Saray Figueredo conoce la dura cotidianidad de las calles. Vive todos los días el impacto de la crisis en la vida de los vecinos y familias. Le afecta duramente la ausencia del Estado en el colapso de servicios de salud, electricidad, educación, transporte. Conoce muy de cerca la represión y violaciones de derechos humanos desde los cuerpos de seguridad.

Saray es una chama de 22 años. Es miembro del Movimiento Mi Convive y participa activamente en nuestra Red Solidaria y la iniciativa de Alimenta la Solidaridad. Combina sus estudios con el trabajo en comunidades de San Agustín, El Cementerio y la Cota 905.

En la semana, Saray puede estar conduciendo actividades en contra de la violencia, ayudando a las personas a organizarse para recuperar espacios en su barrio, o asistiendo a las madres en la coordinación de comedores. También visita a afectados por la violencia, junto al equipo de la Red de Atención a las Víctimas, en las que articula apoyo psicológico, así como la organización de homenajes y la recolección de testimonios e informaciones de las víctimas.

Sobre este contexto adverso, Saray trabaja uniendo esfuerzos, vinculando a las personas a nuestros proyectos, manteniéndose en contacto con la gente y sus necesidades. Una señora acude a Saray porque teme que su sobrino esté en malas juntas y ella habla con el muchacho, lo lleva a actividades que organizamos para los jóvenes en riesgo. Saray coordina con la red asistencia médica para un niño en uno de los comedores. A veces, si hay un conflicto en la comunidad, las personas la buscan para que interceda o medie.

Saray nos cuenta el caso de la señora Teresa (un nombre supuesto que usaremos para mantener para proteger su privacidad). Teresa perdió a dos hijos por la violencia. Sola, con otros tres hijos que mantener, en medio de una situación económica crítica, cayó en una profunda depresión. Estuvo acostada durante días en su casa, sobrepasada por las dificultades. Unos amigos contactaron a Saray, quien fue a visitarla para que recibiera apoyo de la Red de Atención a las Víctimas.

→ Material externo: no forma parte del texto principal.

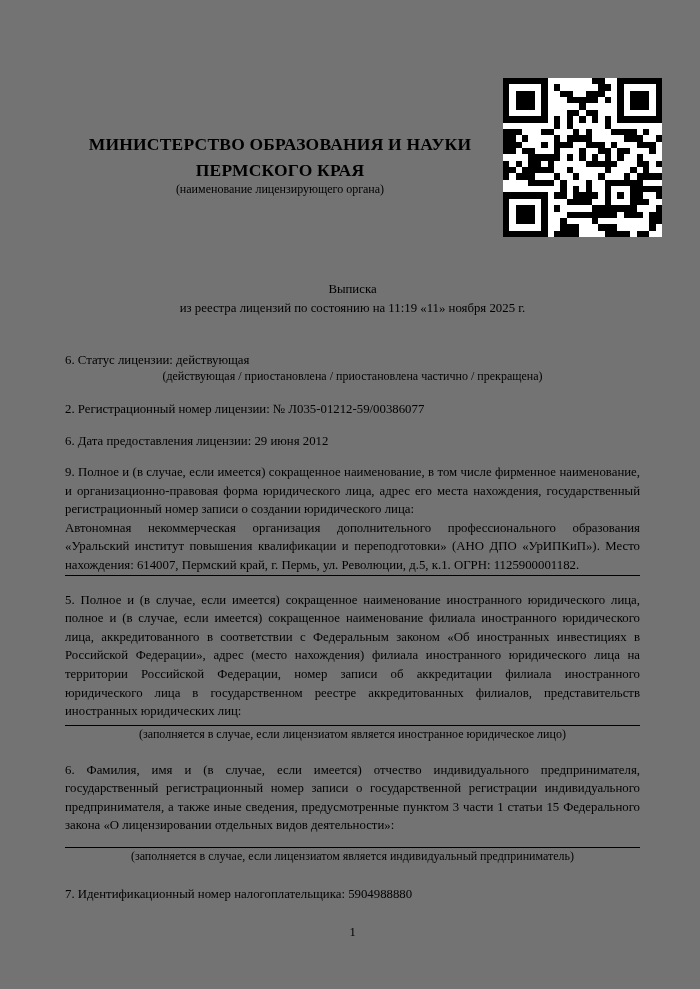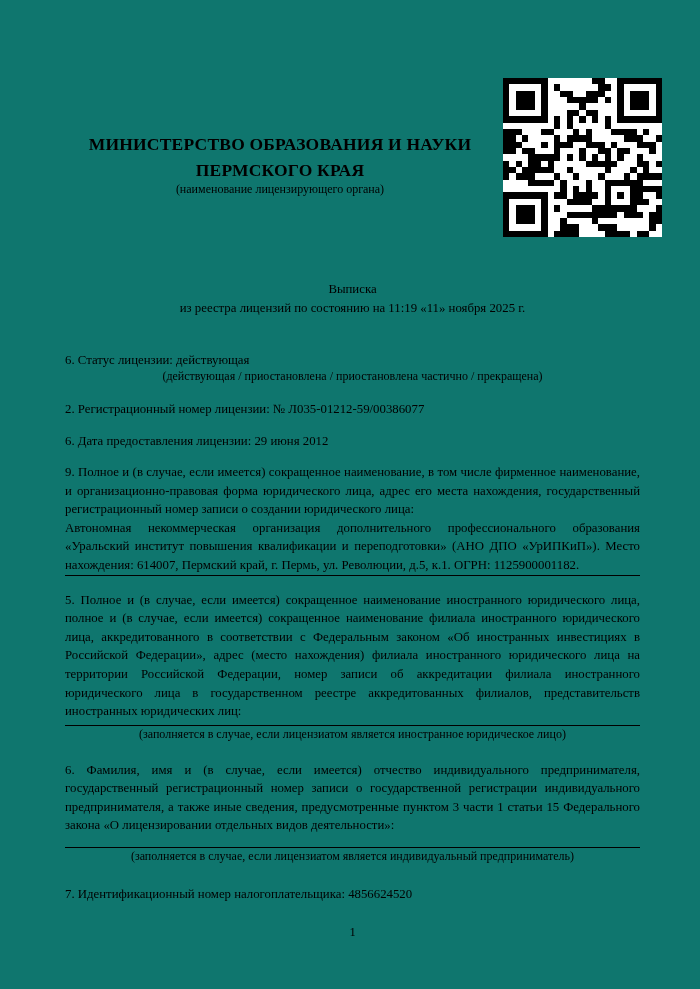--- a/index.html
+++ b/index.html
@@ -9,7 +9,7 @@
     color:#000;
     -webkit-font-smoothing:antialiased;
   }
-  .page { position:relative; width:700px; height:989px; background:#0f766e; overflow:hidden; }
+  .page { position:relative; width:700px; height:989px; background:#737373; overflow:hidden; }
 
   .qr { position:absolute; top:78px; left:503px; width:159px; height:159px; }
   .qr svg { width:100%; height:100%; display:block; shape-rendering:crispEdges; }

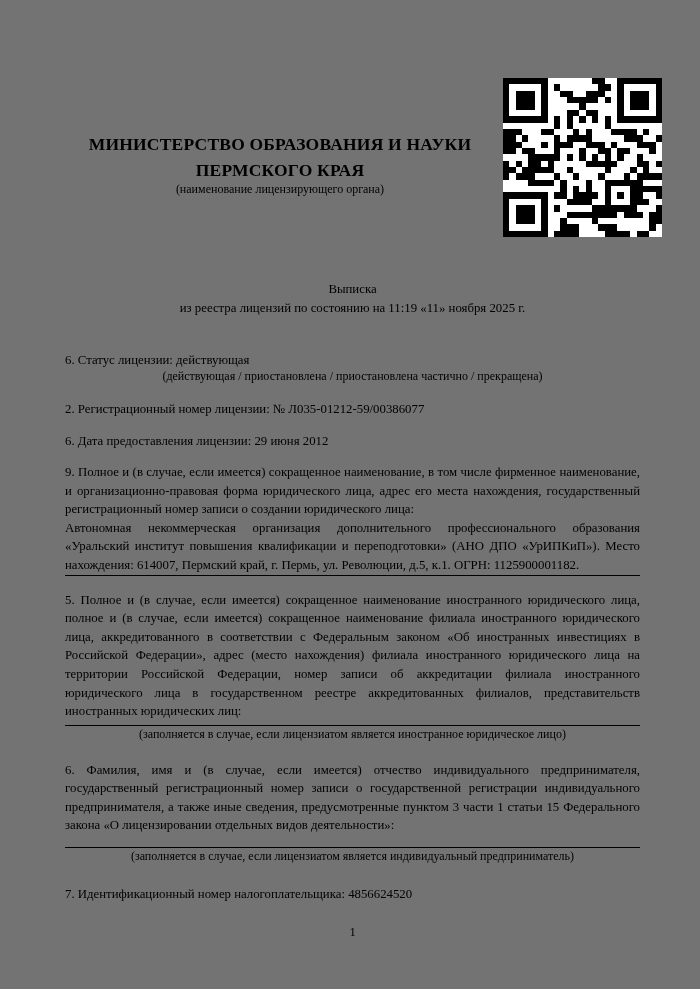--- a/index.html
+++ b/index.html
@@ -388,7 +388,7 @@
     <hr class="fill-line mt-hr6">
     <div class="note mt-note">(заполняется в случае, если лицензиатом является индивидуальный предприниматель)</div>
 
-    <div class="para mt-item7">7. Идентификационный номер налогоплательщика: 4856624520</div>
+    <div class="para mt-item7">7. Идентификационный номер налогоплательщика: 5904988880</div>
   </div>
 
   <div class="pagenum">1</div>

Saray escuchó su testimonio, compartió su terrible dolor. Logró convencerla de recibir ayuda psicológica, a la vez que vinculó a sus hijos al programa de Alimenta. Teresa participa ahora en el programa, ha estabilizado su situación, generando lazos con las otras madres y sus experiencias, participando en actividades. Cuando ve a Saray la trata casi como un ángel. “No sé qué hubiera sido de mí si tú no vienes a verme, no sé qué sería de mí ahora”.

Saray reconoce el impacto de su trabajo en la vida de las personas. Los cambios que para bien ha causado en las comunidades. Para ella, ser un agente de transformación tiene un valor fundamental. Ella es una fuente de esperanza, una generadora de soluciones reales.

La historia de Saray es la historia de los líderes de las comunidades. Es una historia del poder transformador de la convivencia. Cuando hablamos de la reconstrucción de Venezuela, de la materialización de un nuevo país, democrático, solidario, inclusivo, no hablamos de algo que sucederá en el futuro, sino de un esfuerzo que se está haciendo ahora.

El esfuerzo de líderes como Saray es parte del cambio.